Task description:
In the records below, find every line that contains "none" and list it.

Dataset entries
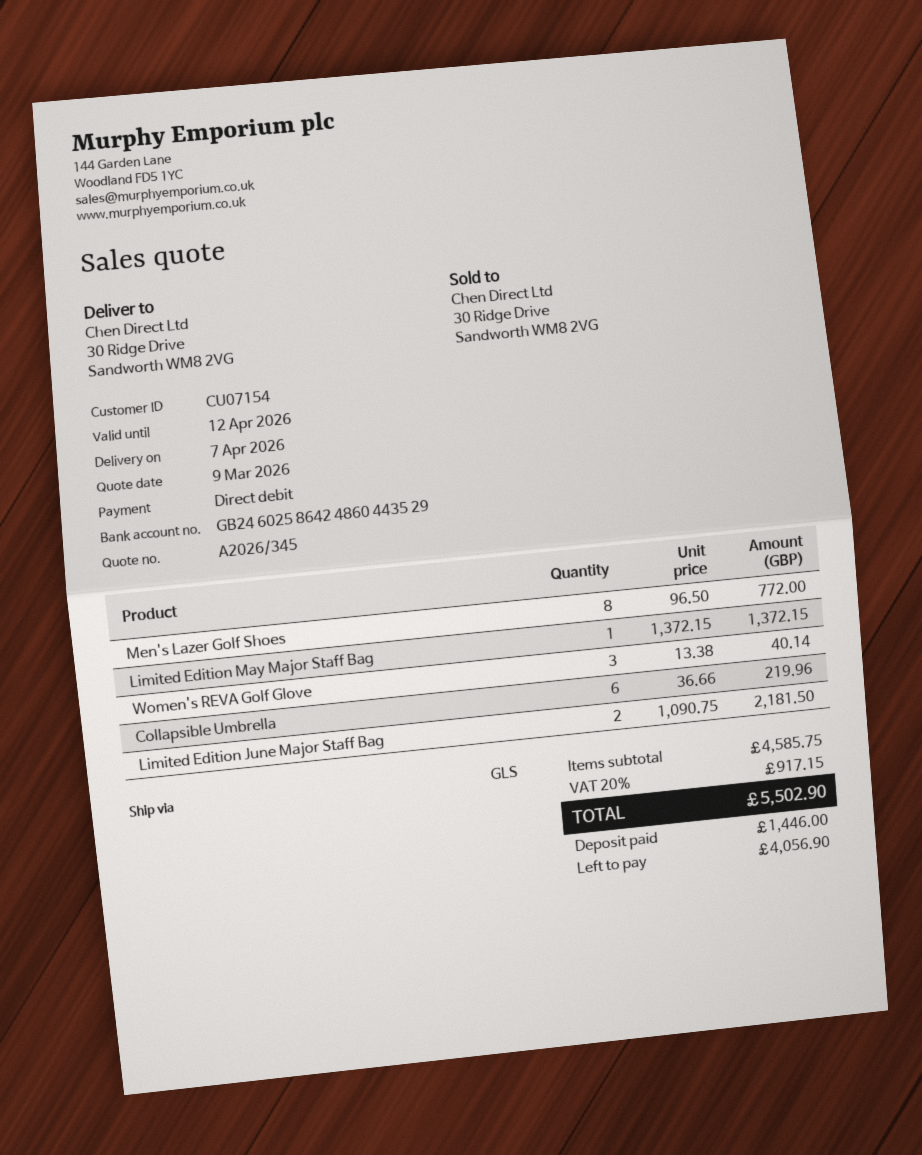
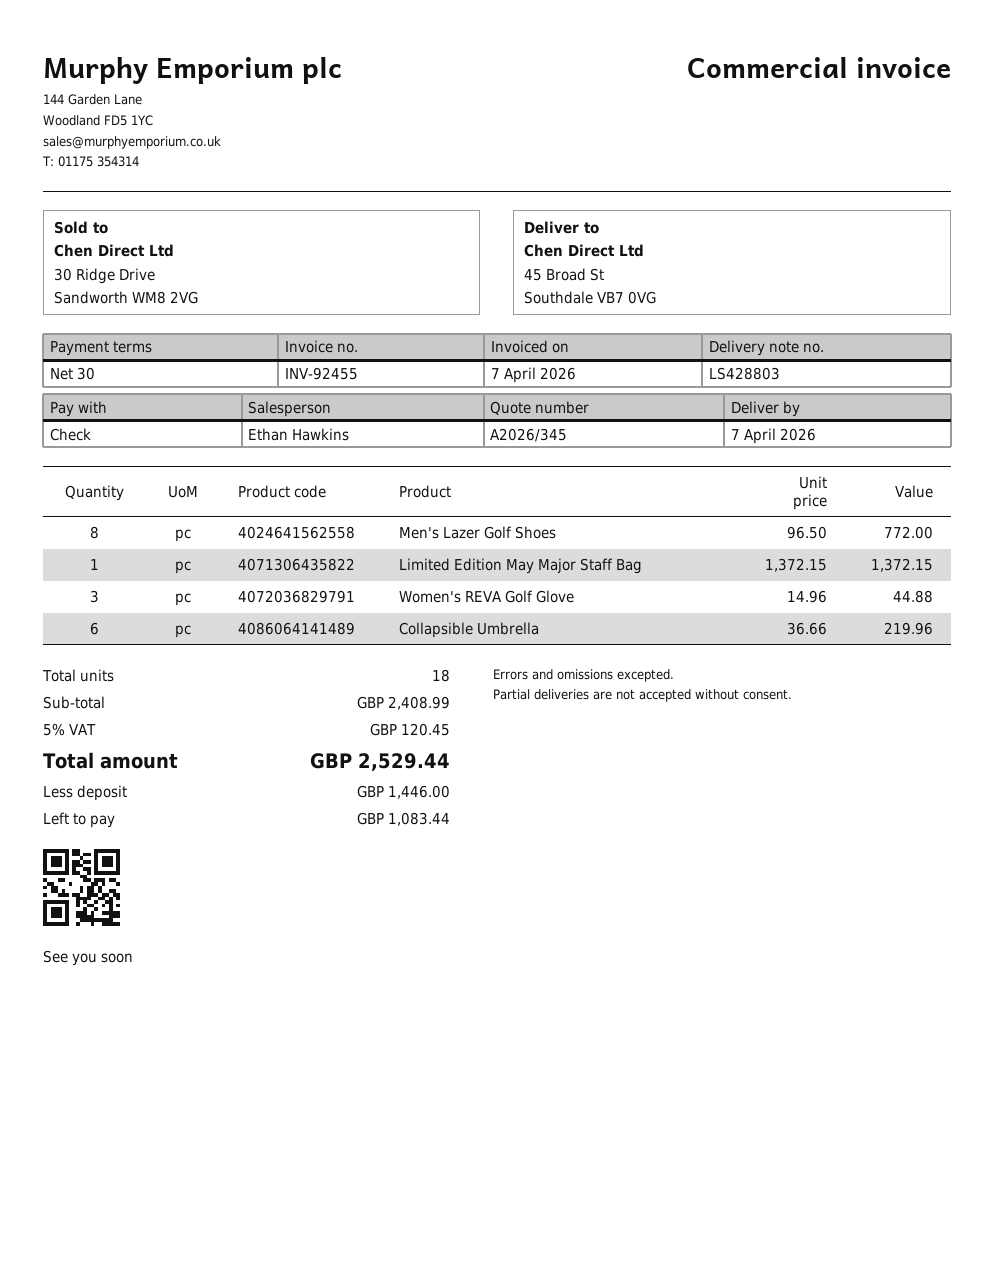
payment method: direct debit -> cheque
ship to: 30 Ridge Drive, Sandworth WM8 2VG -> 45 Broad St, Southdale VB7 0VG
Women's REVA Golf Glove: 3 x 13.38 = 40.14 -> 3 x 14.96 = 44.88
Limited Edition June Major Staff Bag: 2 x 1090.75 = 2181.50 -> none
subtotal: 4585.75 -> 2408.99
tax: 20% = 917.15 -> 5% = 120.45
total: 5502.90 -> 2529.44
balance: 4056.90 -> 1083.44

==

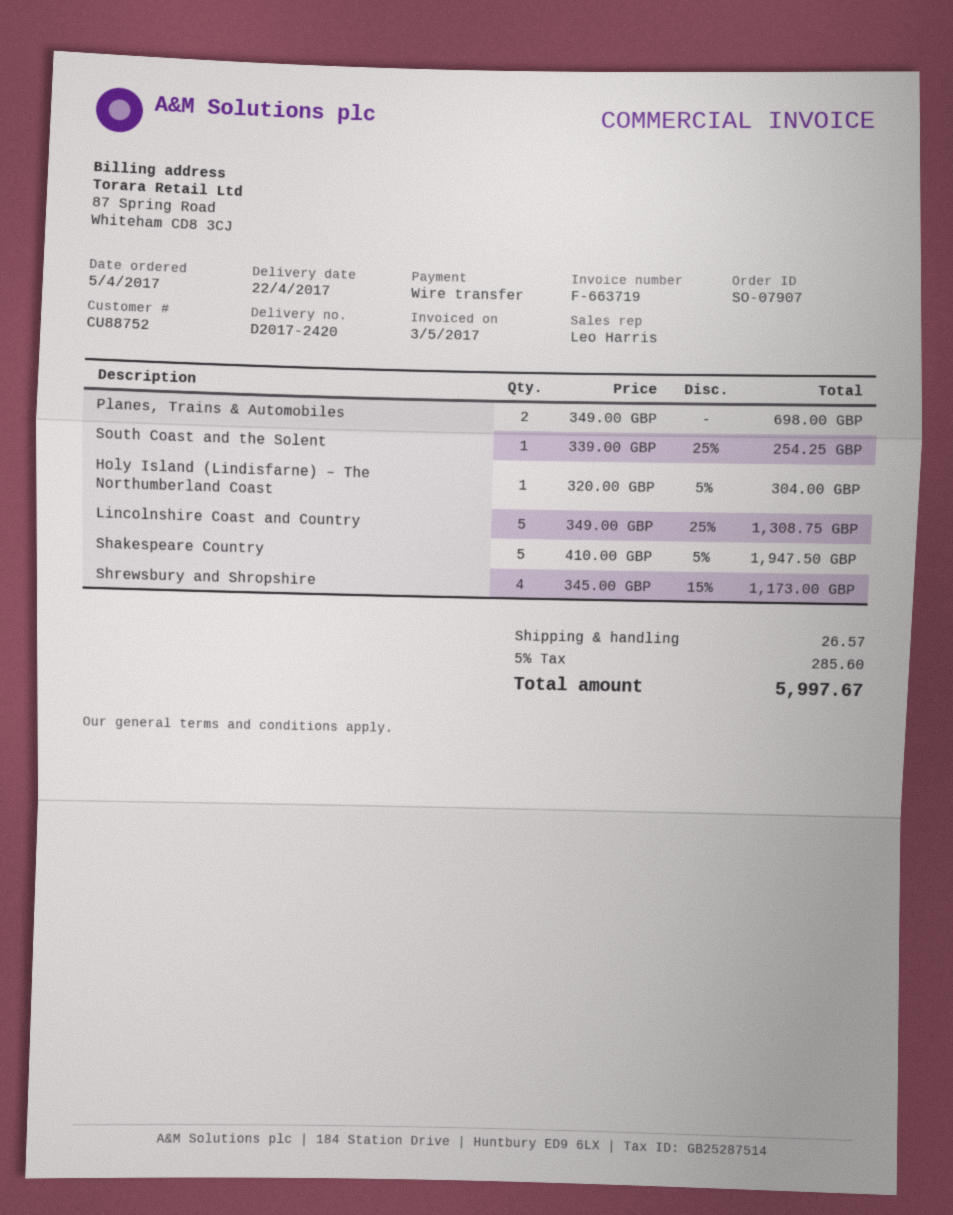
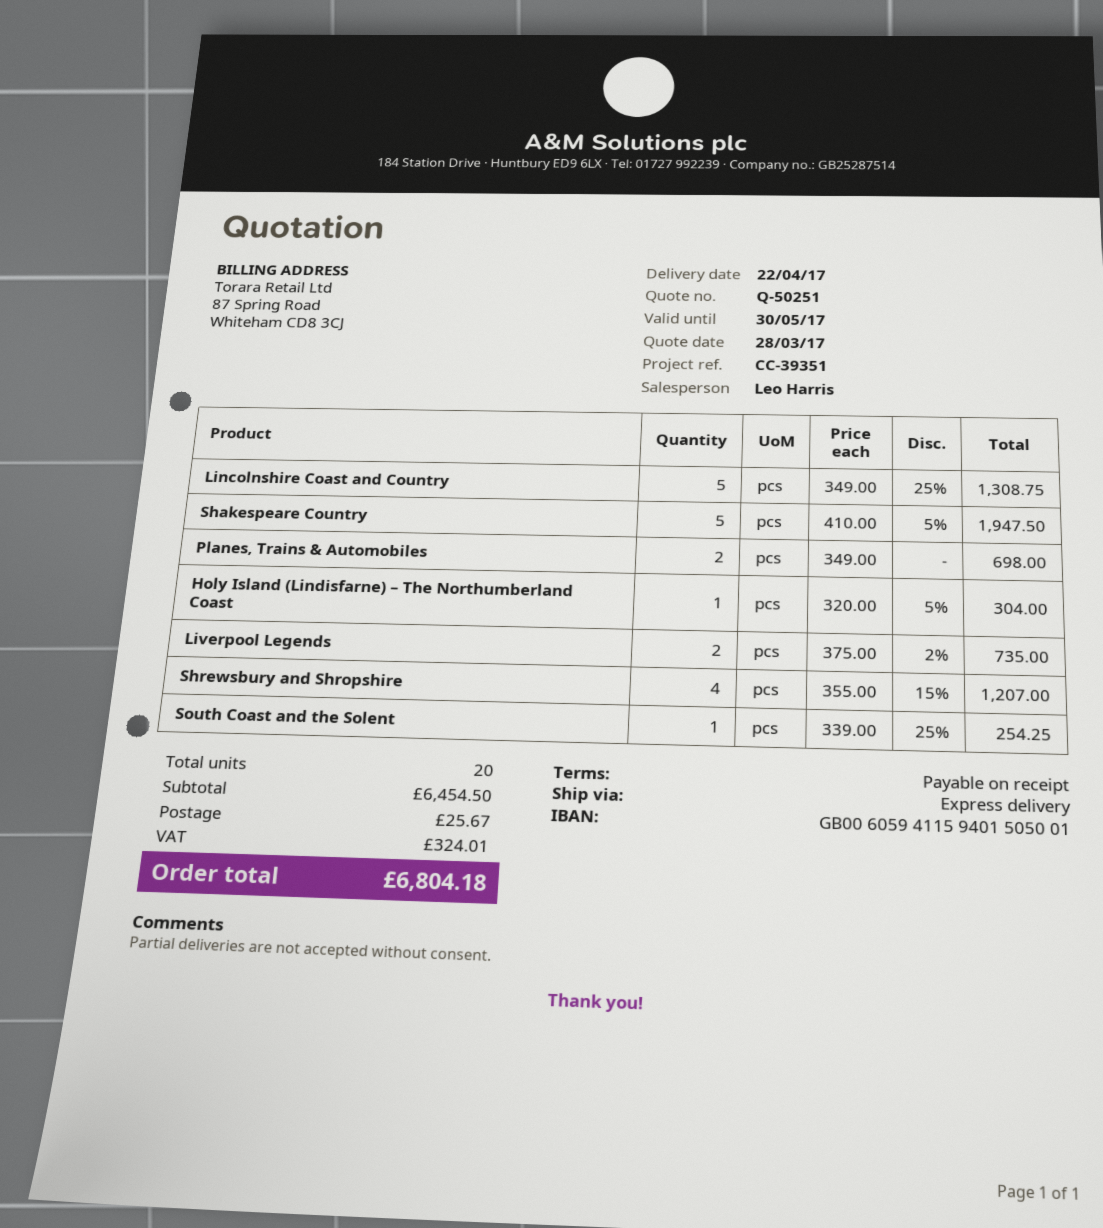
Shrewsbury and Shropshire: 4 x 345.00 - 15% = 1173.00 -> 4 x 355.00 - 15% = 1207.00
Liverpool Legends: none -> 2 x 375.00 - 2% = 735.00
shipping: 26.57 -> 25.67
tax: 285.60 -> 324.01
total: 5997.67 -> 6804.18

...

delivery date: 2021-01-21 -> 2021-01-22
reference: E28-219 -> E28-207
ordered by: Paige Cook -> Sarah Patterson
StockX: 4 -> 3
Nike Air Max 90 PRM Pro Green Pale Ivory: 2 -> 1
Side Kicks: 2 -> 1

Answer section:
Limited Edition June Major Staff Bag: 2 x 1090.75 = 2181.50 -> none
Liverpool Legends: none -> 2 x 375.00 - 2% = 735.00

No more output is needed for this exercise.